[Collection entries]
◇ ◇ ◇ ◇
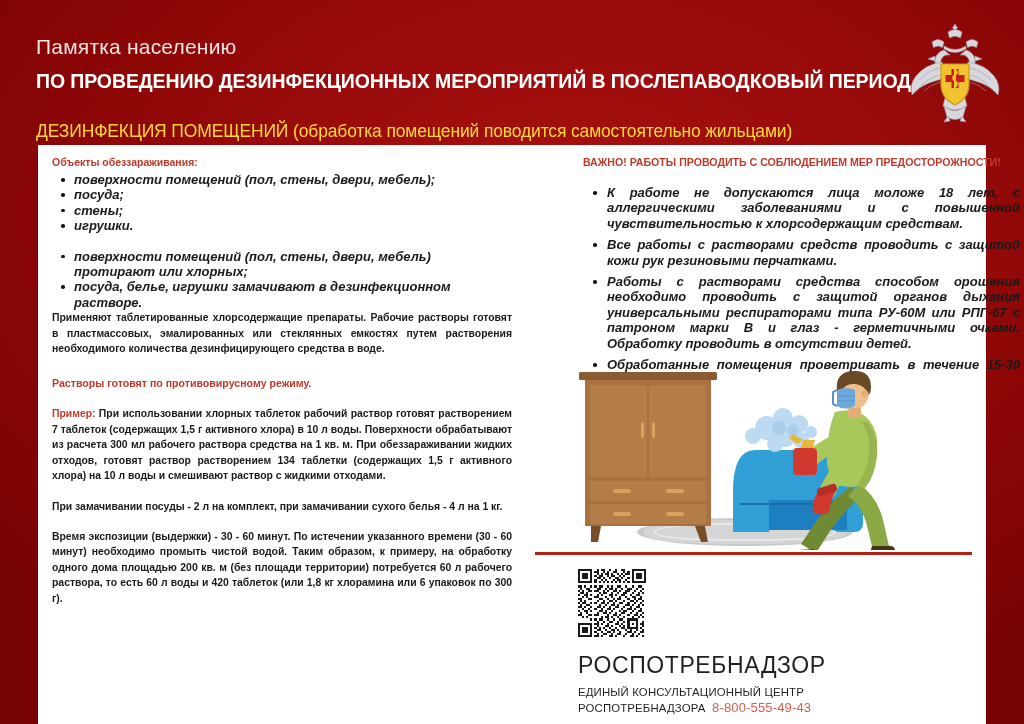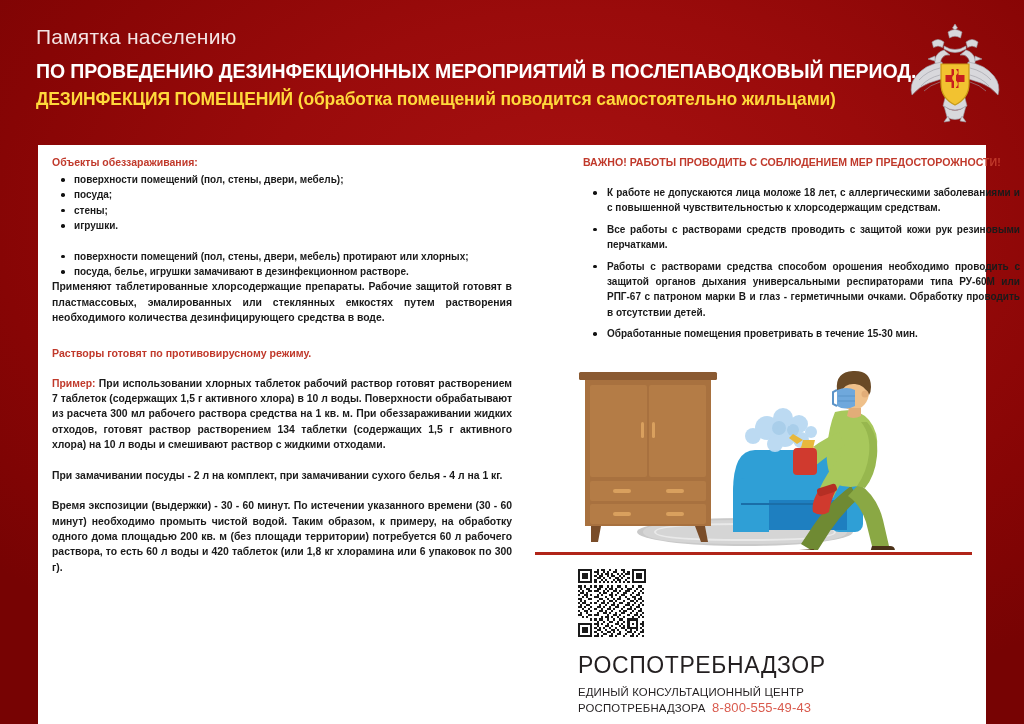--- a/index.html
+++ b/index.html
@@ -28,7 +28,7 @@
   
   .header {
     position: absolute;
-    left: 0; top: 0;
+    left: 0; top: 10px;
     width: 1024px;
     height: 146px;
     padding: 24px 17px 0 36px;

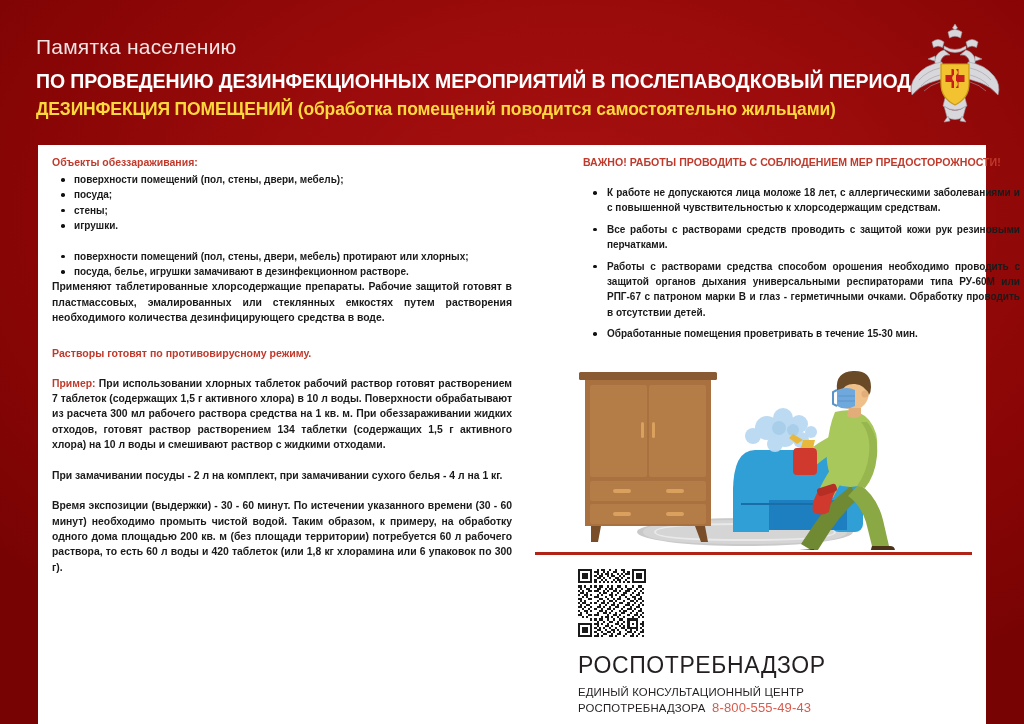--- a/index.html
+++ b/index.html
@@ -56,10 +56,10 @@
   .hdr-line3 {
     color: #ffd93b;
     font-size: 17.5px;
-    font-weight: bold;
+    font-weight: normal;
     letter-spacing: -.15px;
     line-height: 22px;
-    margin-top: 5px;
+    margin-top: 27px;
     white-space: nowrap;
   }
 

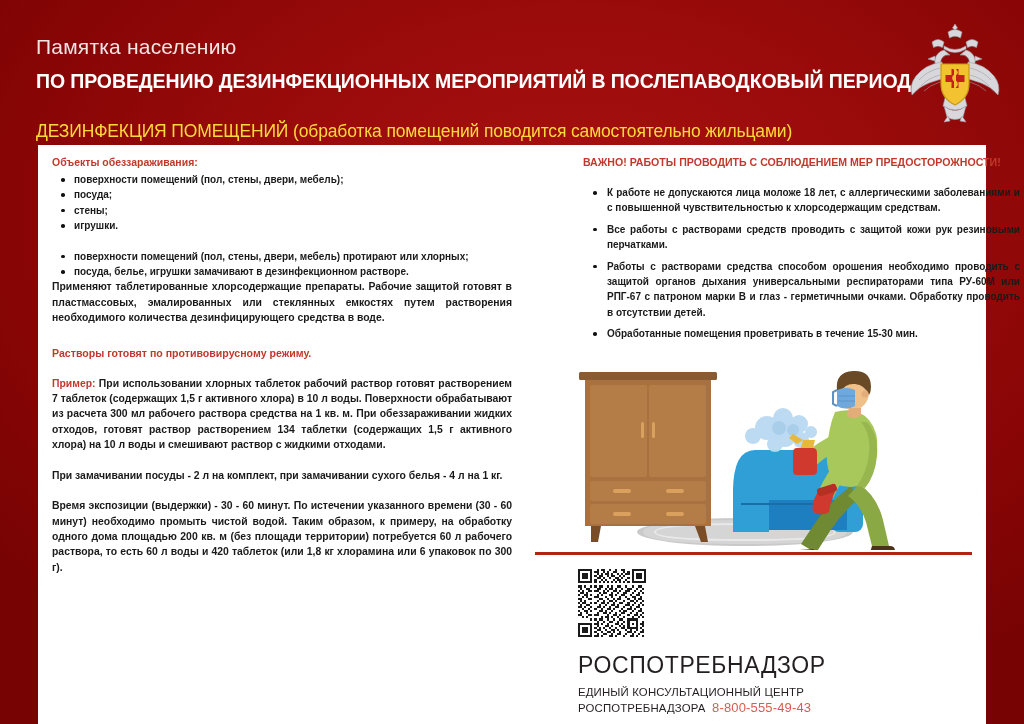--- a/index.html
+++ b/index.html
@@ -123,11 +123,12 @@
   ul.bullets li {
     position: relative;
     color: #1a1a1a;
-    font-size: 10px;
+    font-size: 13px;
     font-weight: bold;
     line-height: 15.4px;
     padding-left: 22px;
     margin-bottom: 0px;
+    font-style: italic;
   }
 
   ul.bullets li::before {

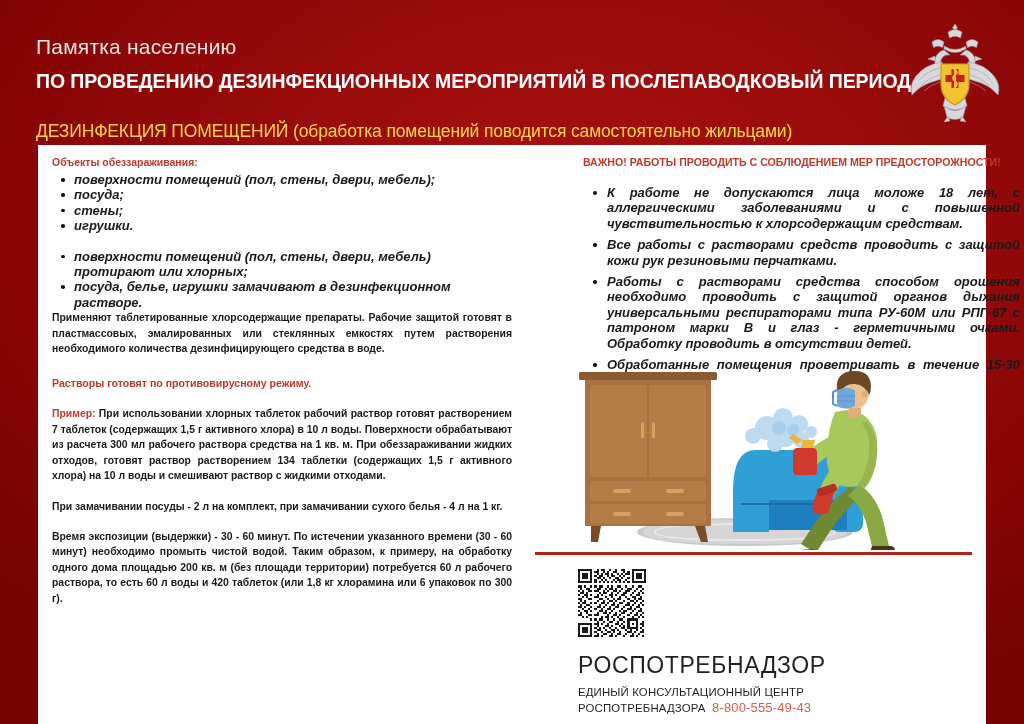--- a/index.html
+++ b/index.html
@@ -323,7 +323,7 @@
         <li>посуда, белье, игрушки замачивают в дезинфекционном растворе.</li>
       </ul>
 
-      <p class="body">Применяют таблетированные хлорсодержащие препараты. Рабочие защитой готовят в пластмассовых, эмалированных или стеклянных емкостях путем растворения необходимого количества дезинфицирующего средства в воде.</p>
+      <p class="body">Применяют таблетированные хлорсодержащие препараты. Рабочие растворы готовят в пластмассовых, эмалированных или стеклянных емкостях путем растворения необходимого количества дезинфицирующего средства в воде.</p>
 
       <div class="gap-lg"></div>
◇ ◇ ◇ ◇
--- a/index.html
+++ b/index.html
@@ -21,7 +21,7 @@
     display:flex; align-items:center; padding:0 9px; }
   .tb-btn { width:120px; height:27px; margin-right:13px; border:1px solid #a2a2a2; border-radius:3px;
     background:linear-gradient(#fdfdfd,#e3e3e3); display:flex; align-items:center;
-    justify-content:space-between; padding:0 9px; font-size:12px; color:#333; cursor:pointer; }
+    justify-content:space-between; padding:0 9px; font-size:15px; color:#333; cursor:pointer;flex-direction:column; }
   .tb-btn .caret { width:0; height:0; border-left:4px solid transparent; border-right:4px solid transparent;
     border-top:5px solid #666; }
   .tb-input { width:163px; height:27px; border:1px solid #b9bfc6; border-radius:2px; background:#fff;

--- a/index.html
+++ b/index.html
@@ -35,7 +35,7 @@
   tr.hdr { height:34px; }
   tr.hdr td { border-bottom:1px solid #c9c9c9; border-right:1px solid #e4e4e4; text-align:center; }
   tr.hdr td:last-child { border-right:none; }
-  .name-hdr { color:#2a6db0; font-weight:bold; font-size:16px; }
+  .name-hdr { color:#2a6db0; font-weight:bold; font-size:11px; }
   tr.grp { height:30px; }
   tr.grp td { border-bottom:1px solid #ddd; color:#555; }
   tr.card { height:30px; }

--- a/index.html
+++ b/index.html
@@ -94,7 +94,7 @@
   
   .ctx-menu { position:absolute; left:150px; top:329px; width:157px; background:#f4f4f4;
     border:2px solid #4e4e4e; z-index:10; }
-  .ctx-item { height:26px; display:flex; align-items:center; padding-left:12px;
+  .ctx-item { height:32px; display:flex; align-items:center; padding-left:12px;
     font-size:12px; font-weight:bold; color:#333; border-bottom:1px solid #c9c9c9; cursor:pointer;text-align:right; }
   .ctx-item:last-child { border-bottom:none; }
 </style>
◇ ◇ ◇ ◇
* [WHAT THE TASK REQUIRES]
Report each line of the records that holds the word "color".

* [SOLUTION TO THE EXERCISE]
     color: #ffd93b;
     color: #1a1a1a;
-    justify-content:space-between; padding:0 9px; font-size:12px; color:#333; cursor:pointer; }
+    justify-content:space-between; padding:0 9px; font-size:15px; color:#333; cursor:pointer;flex-direction:column; }
-  .name-hdr { color:#2a6db0; font-weight:bold; font-size:16px; }
+  .name-hdr { color:#2a6db0; font-weight:bold; font-size:11px; }
   tr.grp td { border-bottom:1px solid #ddd; color:#555; }
     font-size:12px; font-weight:bold; color:#333; border-bottom:1px solid #c9c9c9; cursor:pointer;text-align:right; }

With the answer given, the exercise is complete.